**What you have to do:** For this exercise, write out every entry exactly and leave the pictures out.

[[ Exercise materials, beginning ]]

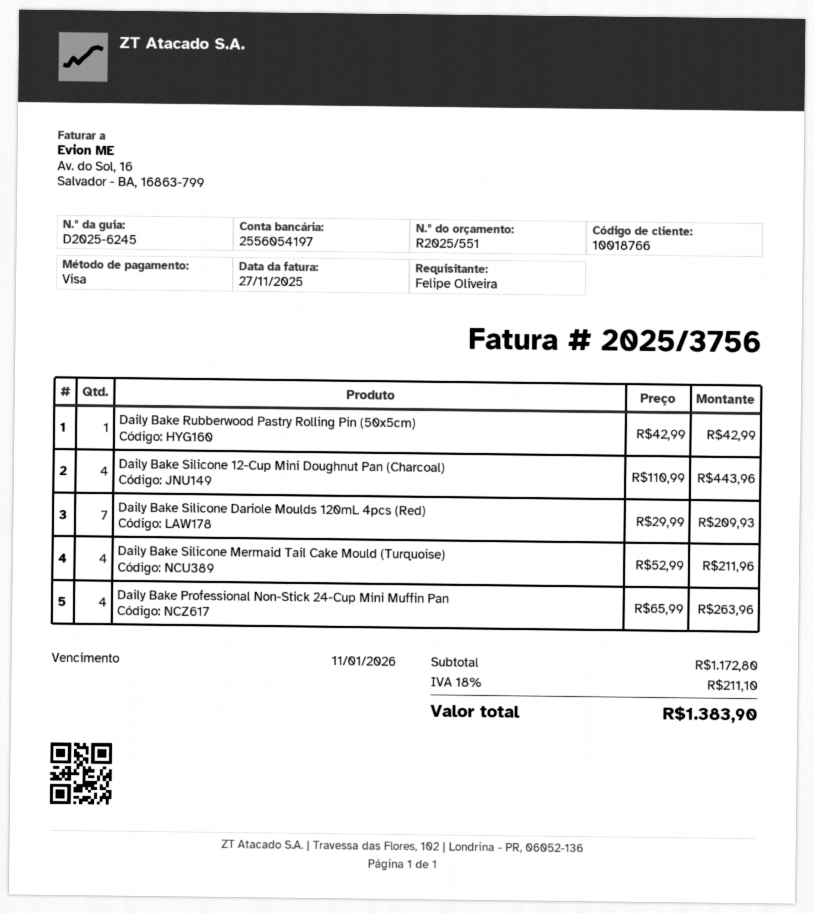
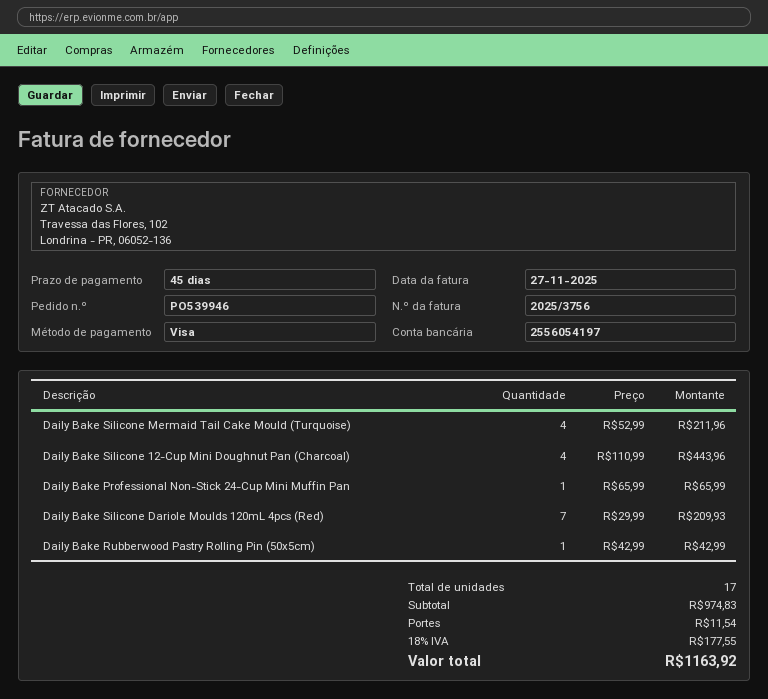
Daily Bake Professional Non-Stick 24-Cup Mini Muffin Pan: 4 x 65.99 = 263.96 -> 1 x 65.99 = 65.99
subtotal: 1172.80 -> 974.83
shipping: none -> 11.54
tax: 18% = 211.10 -> 18% = 177.55
total: 1383.90 -> 1163.92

[[ Exercise materials, end ]]

**Response box:**
Daily Bake Professional Non-Stick 24-Cup Mini Muffin Pan: 4 x 65.99 = 263.96 -> 1 x 65.99 = 65.99
subtotal: 1172.80 -> 974.83
shipping: none -> 11.54
tax: 18% = 211.10 -> 18% = 177.55
total: 1383.90 -> 1163.92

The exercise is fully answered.